Он рассказал Сюзанне, что Жозеф уже очень давно мечтал отсюда вырваться. Он говорил, что жизнь на равнине ему осточертела и он не может выносить гнусных морд землемеров. Однажды вечером, когда они возвращались из Рама, где немного выпили, Жозеф признался ему, что всякий раз, когда он едет домой с охоты, или из города, или после свидания с женщиной, он ненавидит себя за то, что мог хоть ненадолго забыть об этой гнуси, и испытывает такое отвращение ко всему окружающему и к самому себе, что ему хочется умереть. Это было как раз тогда, когда они строили плотины. В то время он так яростно желал убить землемеров, что ему жизнь стала не мила: ему казалось, что раз он этого не делает, значит, он трус.
Сюзанна не стала ничего рассказывать Жанну Агости о Жозефе. Она ни с кем не могла говорить о нем, разве только с матерью.
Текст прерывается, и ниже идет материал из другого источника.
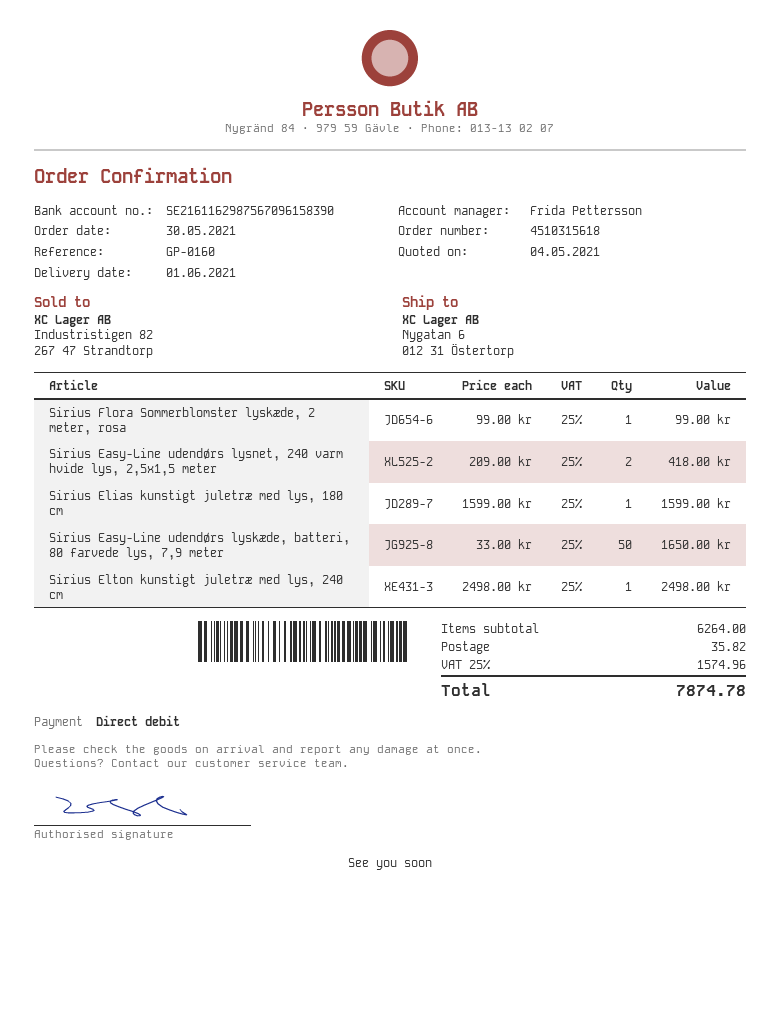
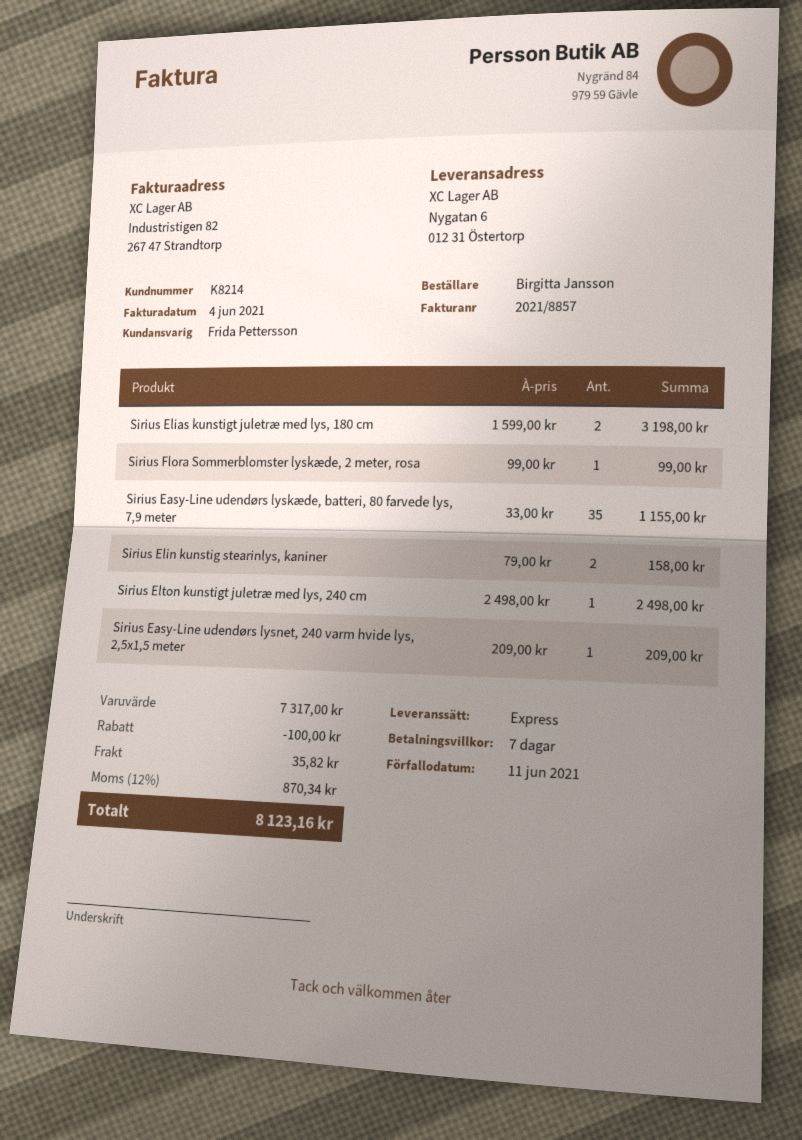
Sirius Easy-Line udendørs lysnet, 240 varm hvide lys, 2,5x1,5 meter: 2 x 209.00 = 418.00 -> 1 x 209.00 = 209.00
Sirius Elias kunstigt juletræ med lys, 180 cm: 1 x 1599.00 = 1599.00 -> 2 x 1599.00 = 3198.00
Sirius Easy-Line udendørs lyskæde, batteri, 80 farvede lys, 7,9 meter: 50 x 33.00 = 1650.00 -> 35 x 33.00 = 1155.00
Sirius Elin kunstig stearinlys, kaniner: none -> 2 x 79.00 = 158.00
subtotal: 6264.00 -> 7317.00
discount: none -> 100.00
tax: 25% = 1574.96 -> 12% = 870.34
total: 7874.78 -> 8123.16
Но мать потеряла желание говорить о чем бы то ни было, кроме как об орфографических ошибках, которые все еще делает ее сын, и о брильянте.
Нет, самым важным для нее были его прикосновения, его тело, слитое с ее телом, и вновь пробудившееся в нем желание после того, первого раза. Он тогда вынул из кармана носовой платок и вытер кровь, стекавшую по ее ногам. А потом, уже перед самым отъездом, без всякого отвращения взял в рот кончик этого окровавленного платка, послюнявил его и снова стал стирать засохшие пятна крови. Теперь она уже никогда не забудет, что такое настоящая близость. Он сам одел ее, потому что понял, что она явно не хочет одеваться и вообще вставать. И уже по дороге он срезал ананас для ее матери. Все его движения были мягкими и решительными. Так же он вел себя с ней. По сравнению со всем этим то, что он рассказывал о Жозефе, не имело никакого значения.
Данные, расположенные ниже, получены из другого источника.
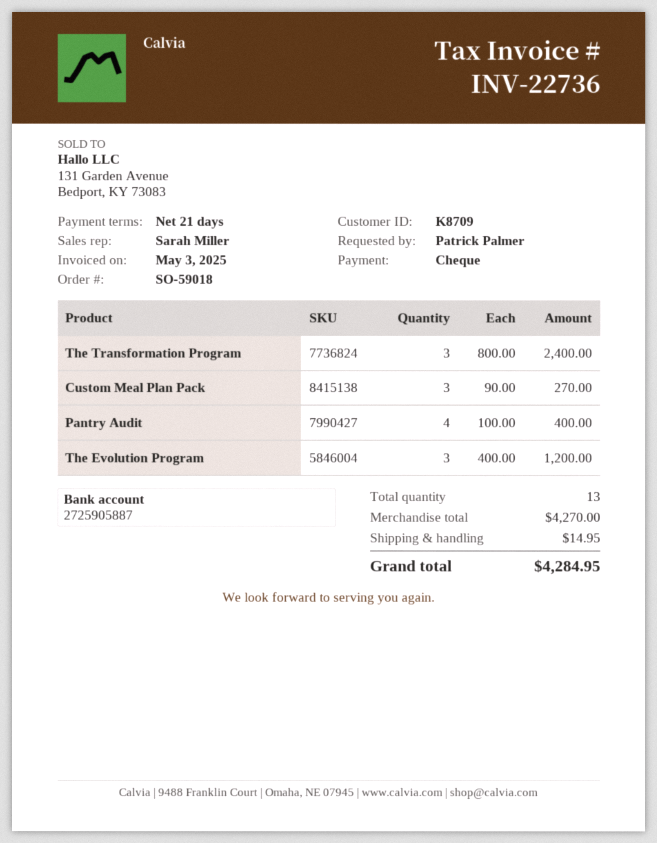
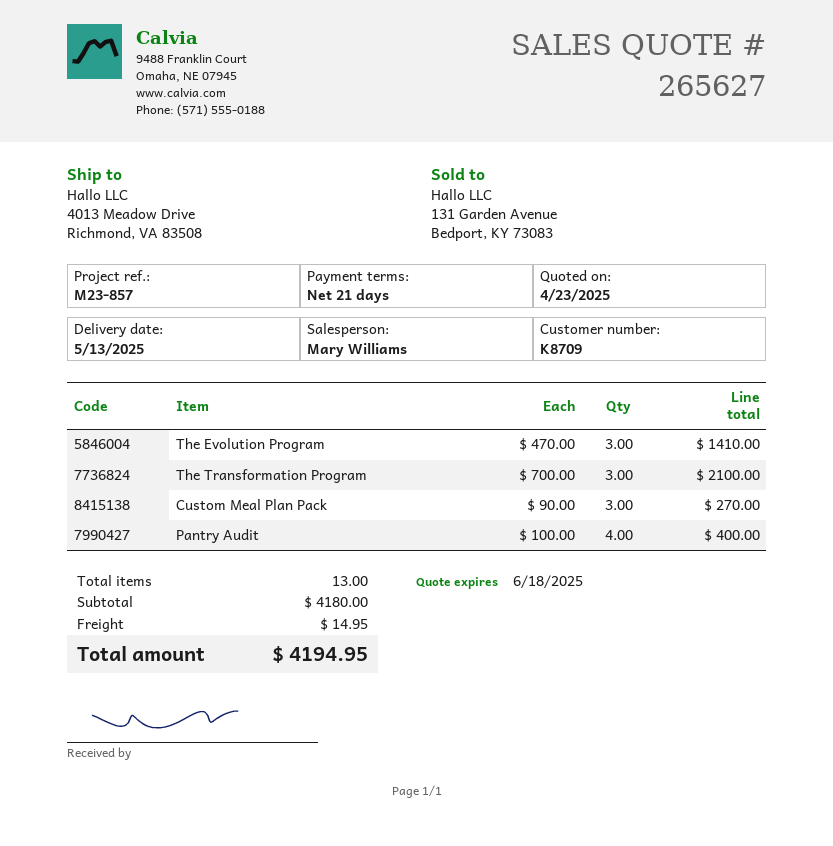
sales rep: Sarah Miller -> Mary Williams
The Transformation Program: 3 x 800.00 = 2400.00 -> 3 x 700.00 = 2100.00
The Evolution Program: 3 x 400.00 = 1200.00 -> 3 x 470.00 = 1410.00
subtotal: 4270.00 -> 4180.00
total: 4284.95 -> 4194.95

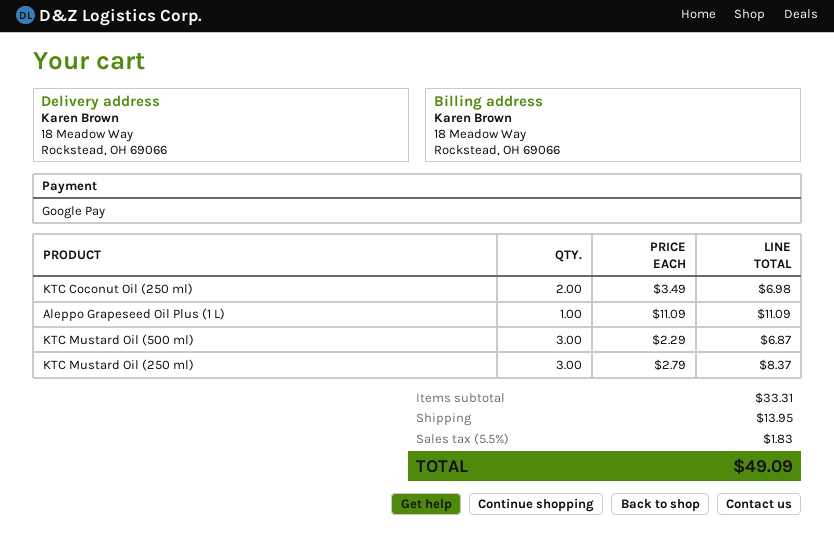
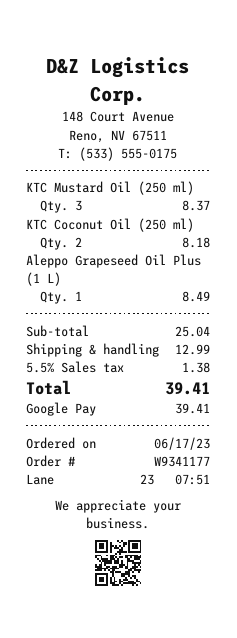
KTC Coconut Oil (250 ml): 2 for 6.98 -> 2 for 8.18
Aleppo Grapeseed Oil Plus (1 L): 1 for 11.09 -> 1 for 8.49
KTC Mustard Oil (500 ml): 3 for 6.87 -> none
subtotal: 33.31 -> 25.04
shipping: 13.95 -> 12.99
tax: 5.5% = 1.83 -> 5.5% = 1.38
total: 49.09 -> 39.41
Сюзанна так и сидела в «рено». Прошло уже минут десять, как они приехали. Он ничуть не удивлялся и терпеливо ждал. Потом обнял ее.
— Ты рада, что так случилось: да или нет?
— Да.
— Я поднимусь к ней вместе с тобой.
Она согласилась. Он свернул на боковую дорожку и подъехал к бунгало. Было почти совсем темно. Мать лежала, но не спала. В углу ее комнаты притулился капрал, он все ждал от нее знака, что она не собирается умирать и он не лишится возможности есть. С тех пор как Сюзанна все дни напролет стала проводить у моста, а он закончил пересадку риса, большую часть времени он теперь проводил здесь. Бунгало казалось настоящей пустыней.
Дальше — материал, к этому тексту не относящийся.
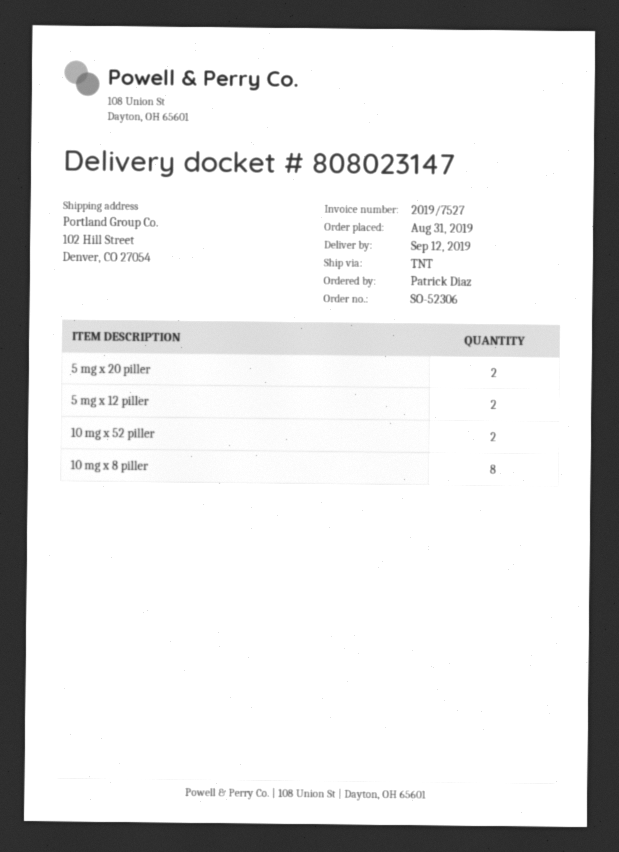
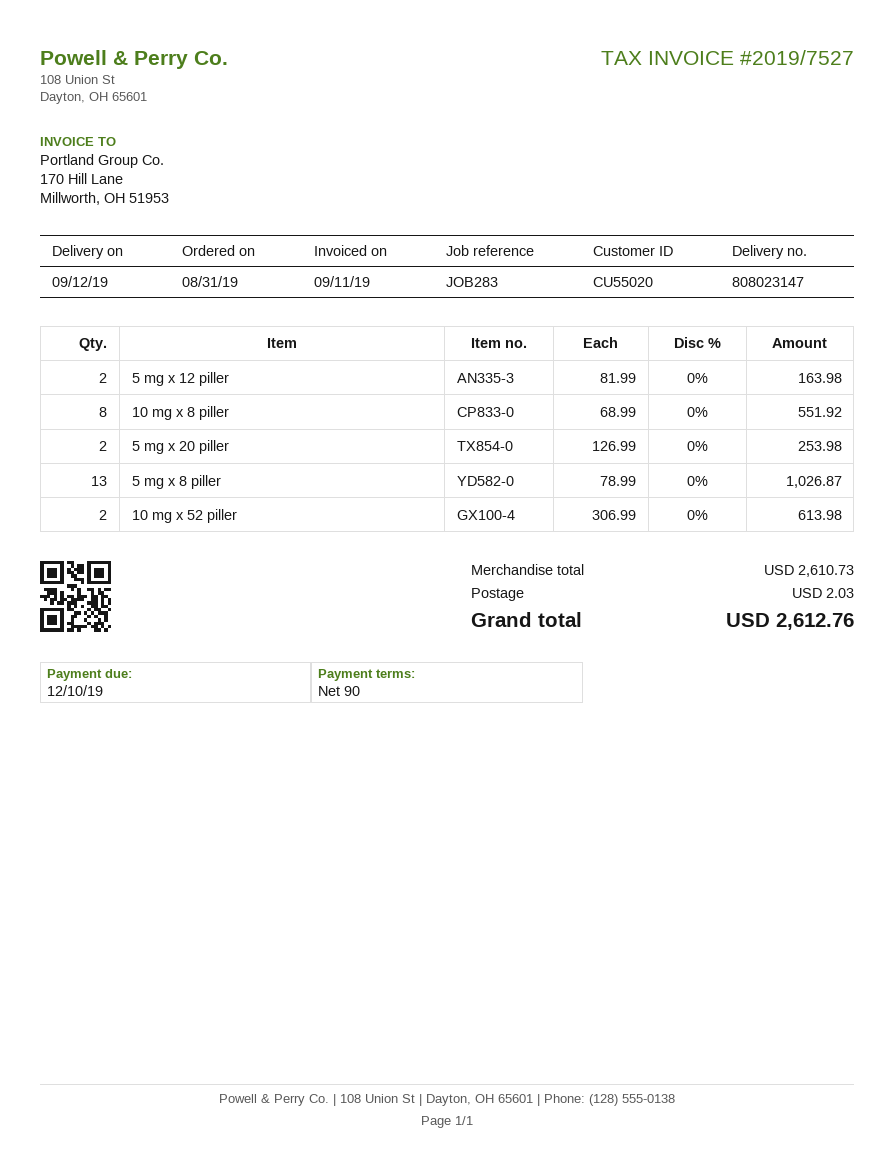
5 mg x 8 piller: none -> 13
Мать повернула голову к Агости и улыбнулась ему. Она была очень взволнованна, и улыбка получилась какой-то судорожной.
— Как мило, — сказала мать очень быстро, увидев в руках Сюзанны ананас.
Агости был смущен. Стула в комнате не оказалось, и он сел на кровать у ее ног. Мать действительно сильно похудела после отъезда Жозефа. В тот вечер она выглядела постаревшей и изможденной.
— Не стоит так волноваться из-за Жозефа… — сказал Агости.
Сюзанна положила ананас на кровать, и мать машинально стала поглаживать его.
— Я и не волнуюсь. Это другое. — Она сделала усилие и продолжала: — Как мило, что ты хоть немного развлек ее.
— С Жозефом все будет в порядке. Он чертовски умный.
— Я очень рада тебе. Мы так редко видимся, и не скажешь, что соседи. Сюзанна, принеси ему чашку кофе.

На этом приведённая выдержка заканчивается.